South Korea on Monday staged what officials here said was a routine firing drill from the South Korean western border island of Yeonpyeong, shelled last month by the DPRK. Four, including two civilians, were killed in what Seoul and Washington called an " unprovoked" attack on Nov. 23.

Monday's brief one-day drill came amid further heightened tension as Pyongyang, which claims its attack on Yeonpyeong was for "self-defense" against Seoul and Washington then engaged in annual naval exercises near a disputed border, repeatedly warned of retaliation.

And it was not only the government north of the border that had protested the planned exercise.

"The firing drill must be stopped," Chung Dong-young, a member of the supreme council of the main opposition Democratic Party, said Monday in a press conference with foreign correspondents here just as the country pressed ahead with the drill, opposed also by China and Russia.

"We should now pursue dialogue and diplomatic efforts instead of military exercises," said Chung, a former unification minister in the previous liberal administration, urging President Lee Myung- bak, a conservative, to rethink his hard-line policy toward Pyongyang.

The stance, universally echoed by the liberal and left-leaning opposition parties here, soon became a lightning rod for criticism from the governing Grand National Party as the drill was completed apparently without provoking Pyongyang.
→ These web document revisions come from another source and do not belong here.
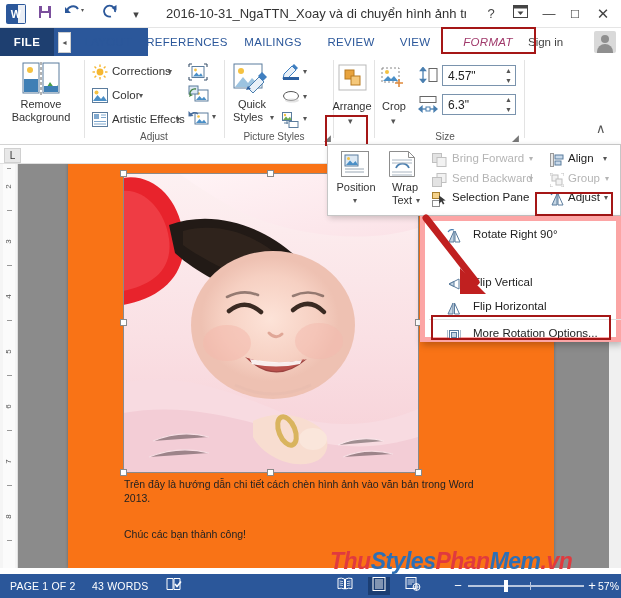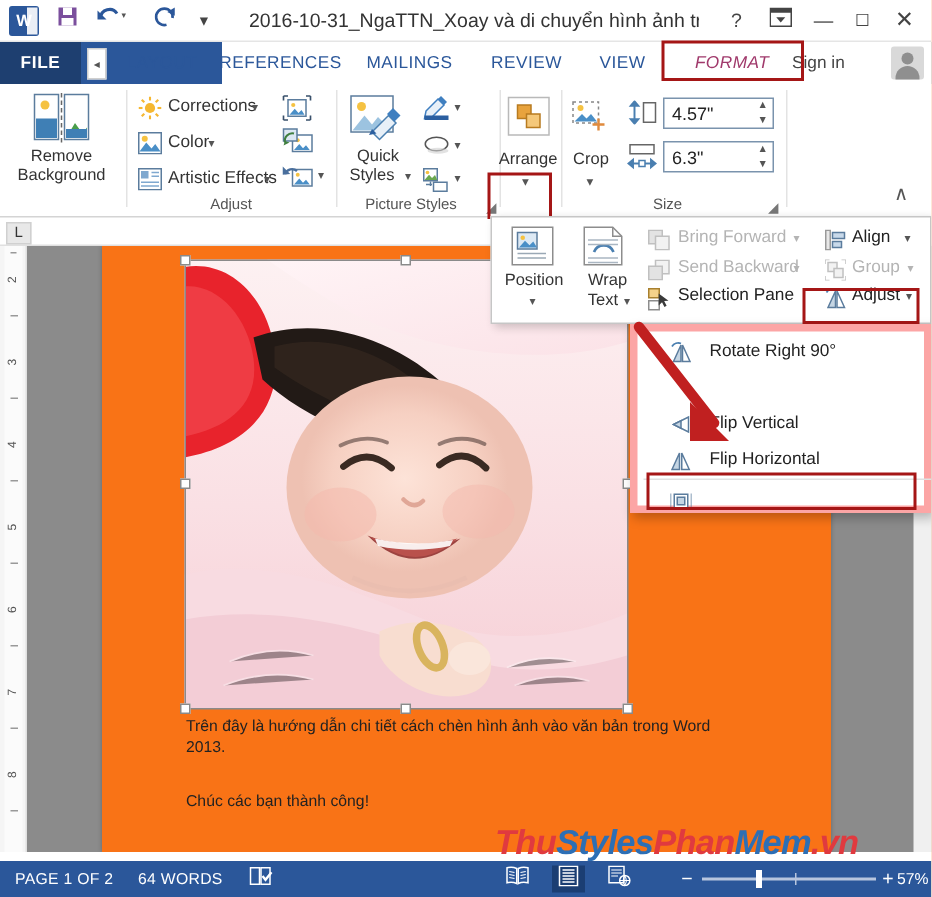--- a/index.html
+++ b/index.html
@@ -822,6 +822,7 @@
             </g>
         </svg>
       </span>
+      <span class="mtxt" style="text-decoration:underline;text-decoration-color:#999;">More Rotation Options...</span>
     </div>
   </div>
   <div class="red-box" style="left:431px;top:315px;width:180px;height:25px;"></div>

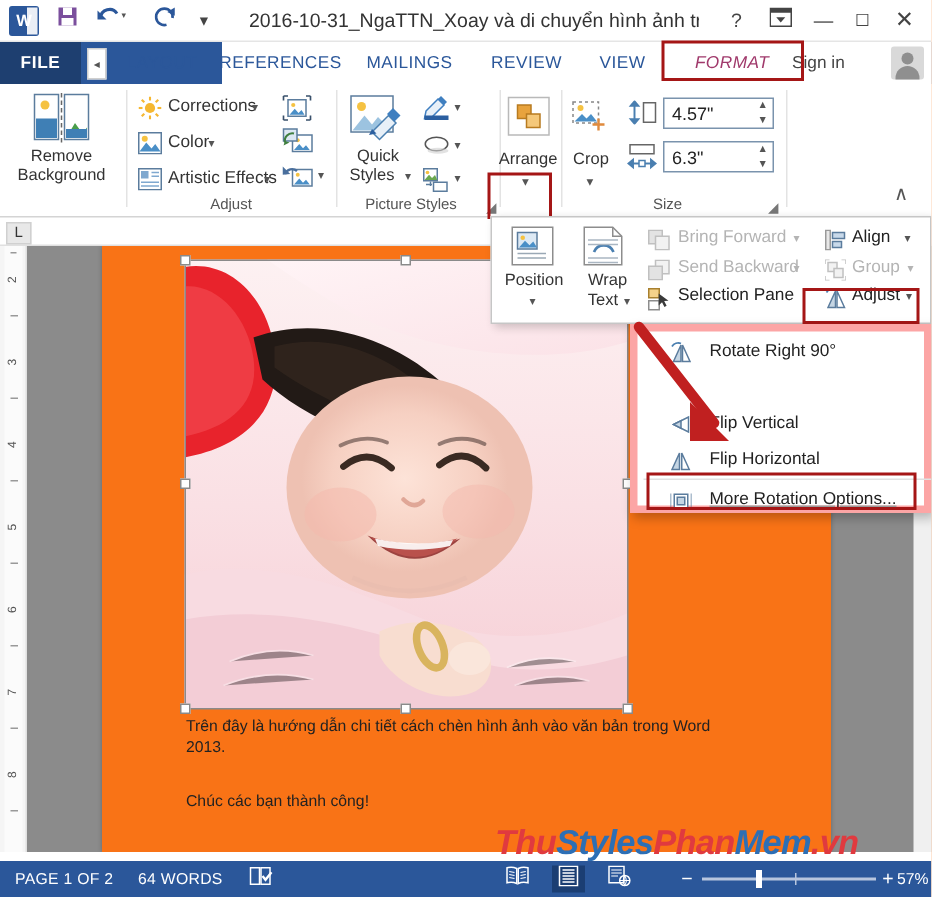--- a/index.html
+++ b/index.html
@@ -838,7 +838,7 @@
 
   <div class="statusbar">
     <div class="sb-text" style="left:10px;">PAGE 1 OF 2</div>
-    <div class="sb-text" style="left:92px;">64 WORDS</div>
+    <div class="sb-text" style="left:92px;">43 WORDS</div>
     <div class="sb-icon" style="left:163px;">
       <svg width="16" height="14" viewBox="0 0 16 14">
         <path d="M1 1.5 h6 v11 h-6 z" fill="none" stroke="#fff"></path>

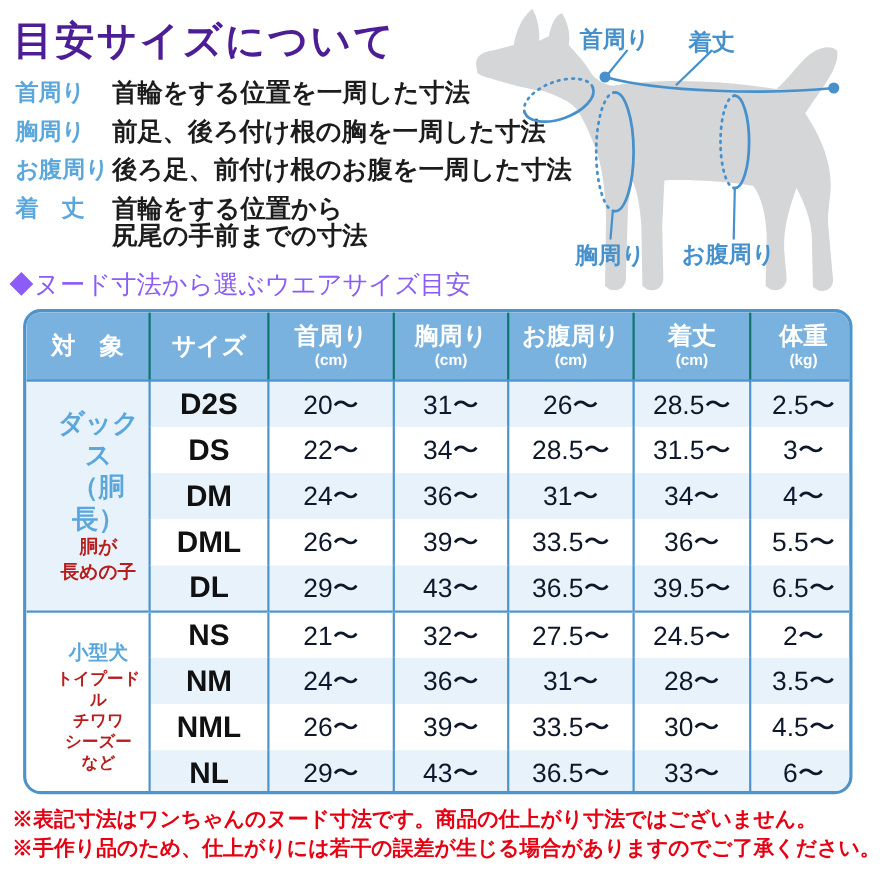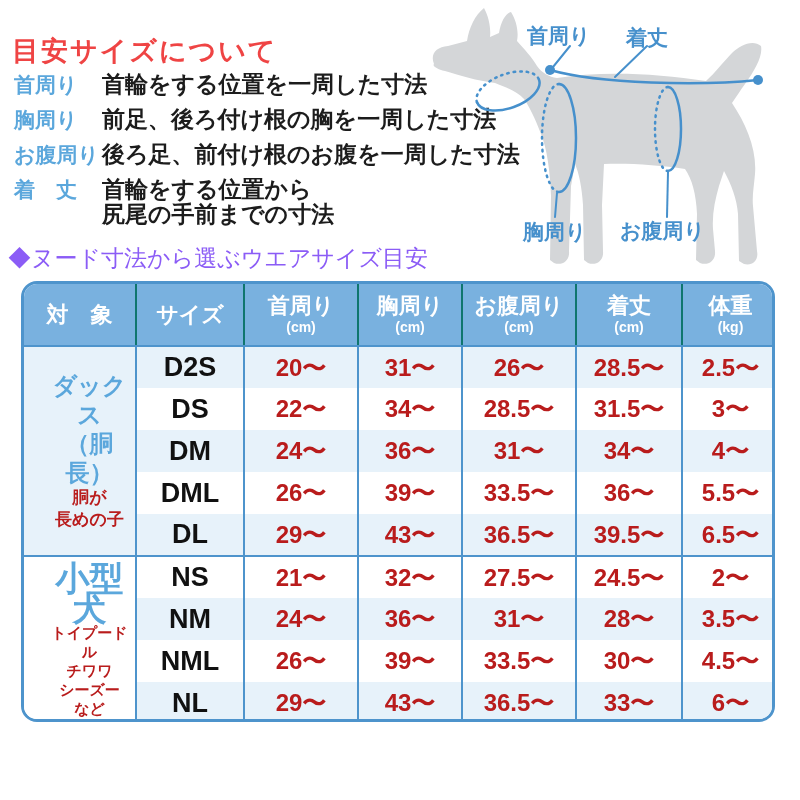--- a/index.html
+++ b/index.html
@@ -12,8 +12,8 @@
   
   .page-title {
     position:absolute; left:12px; top:13px;
-    font-size:27px; font-weight:bold; color:#ef4444;
-    letter-spacing:2px; white-space:nowrap;margin-top:20px;
+    font-size:36px; font-weight:bold; color:#4c1d95;
+    letter-spacing:2px; white-space:nowrap;
   }
 
   

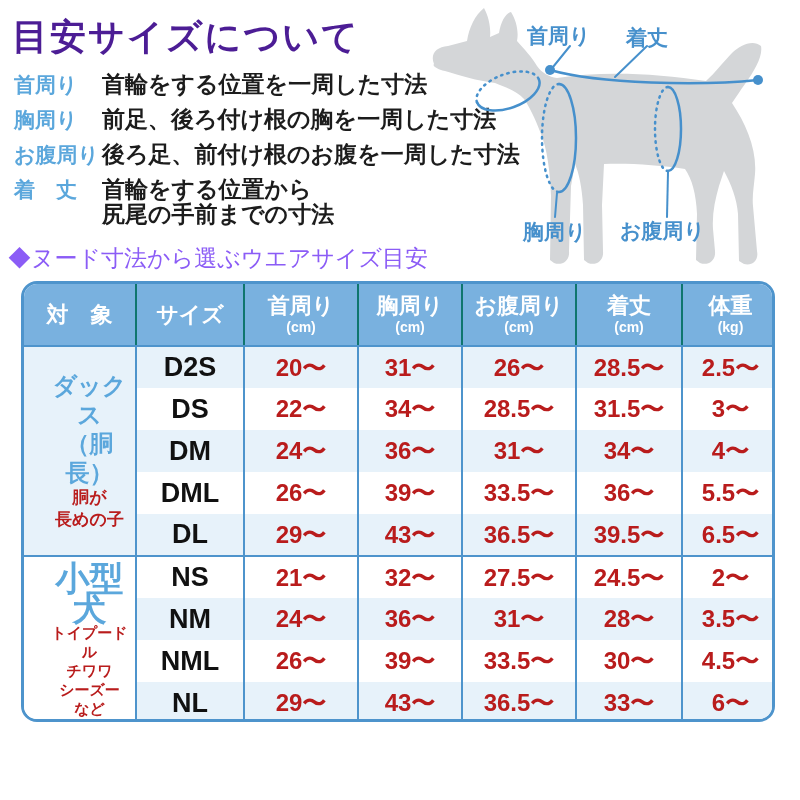--- a/index.html
+++ b/index.html
@@ -71,7 +71,7 @@
   th .h-main { display:block; font-size:22px; font-weight:bold; line-height:25px; }
   th .h-sub  { display:block; font-size:14px; font-weight:bold; line-height:19px; }
   td.size-cell { font-size:27px; font-weight:bold; color:#111; }
-  td.val-cell  { font-size:24px; font-weight:bold; color:#b91c1c; }
+  td.val-cell  { font-size:24px; font-weight:normal; color:#0f172a; }
   .grp-name { display:block; color:#5BA7DC; font-weight:bold; font-size:24px; line-height:29px; }
   .grp-name.big { font-size:34px; line-height:30px; }
   .grp-note { display:block; color:#b91c1c; font-weight:bold; font-size:17px; line-height:22px; }

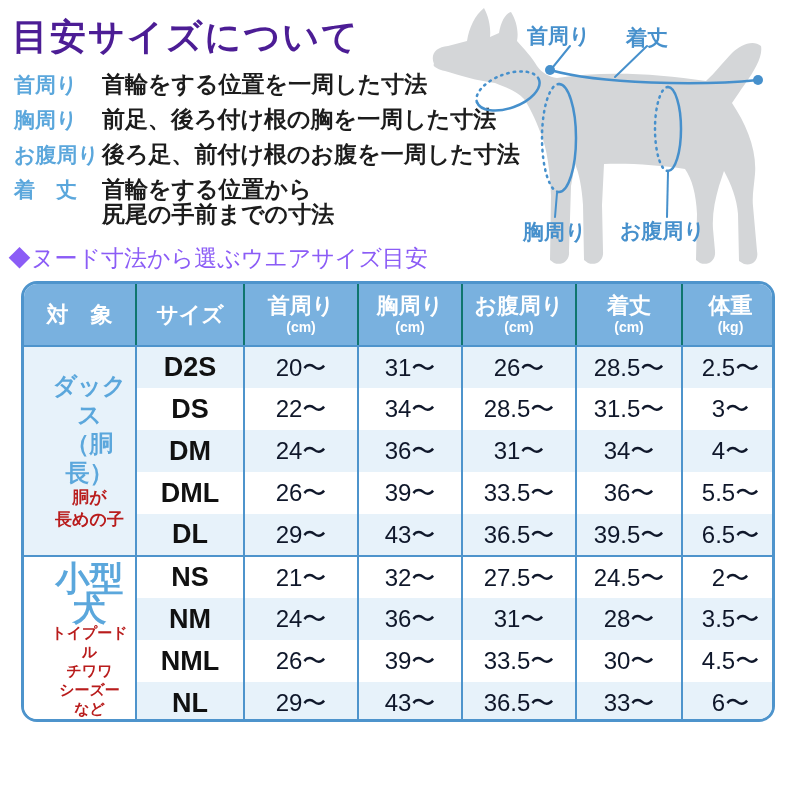--- a/index.html
+++ b/index.html
@@ -73,7 +73,7 @@
   td.size-cell { font-size:27px; font-weight:bold; color:#111; }
   td.val-cell  { font-size:24px; font-weight:normal; color:#0f172a; }
   .grp-name { display:block; color:#5BA7DC; font-weight:bold; font-size:24px; line-height:29px; }
-  .grp-name.big { font-size:34px; line-height:30px; }
+  .grp-name.big { font-size:18px; line-height:30px; }
   .grp-note { display:block; color:#b91c1c; font-weight:bold; font-size:17px; line-height:22px; }
   .grp-note.small { font-size:15px; line-height:19px; }
 

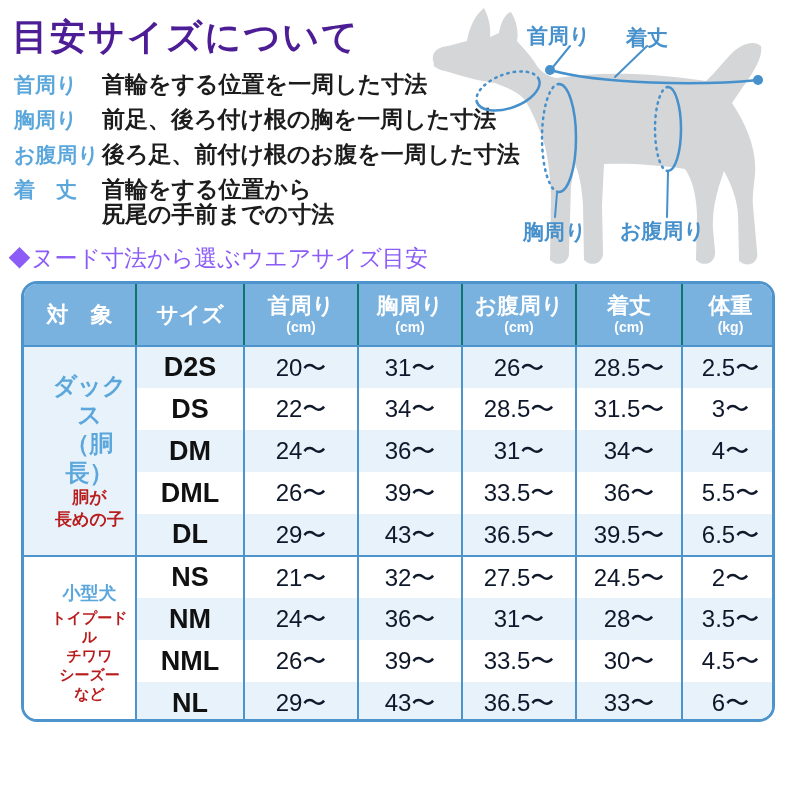--- a/index.html
+++ b/index.html
@@ -300,6 +300,10 @@
     </table>
   </div>
 
+  <div class="notes">
+    <div class="note-line">※表記寸法はワンちゃんのヌード寸法です。商品の仕上がり寸法ではございません。</div>
+    <div class="note-line">※手作り品のため、仕上がりには若干の誤差が生じる場合がありますのでご了承ください。</div>
+  </div>
 
 </div>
Pyongyang did not immediately respond to the shooting exercise conducted near the border it refuses to acknowledge, saying it was "not worth reacting" to what it called "reckless provocations."

The Democrats should apologize for "siding with" the DPRK, the ruling party demanded, branding them "cowards." "It only reminds us that the Democratic Party is pro-North Korean (DPRK)," a party spokeswoman said in a briefing after the drill.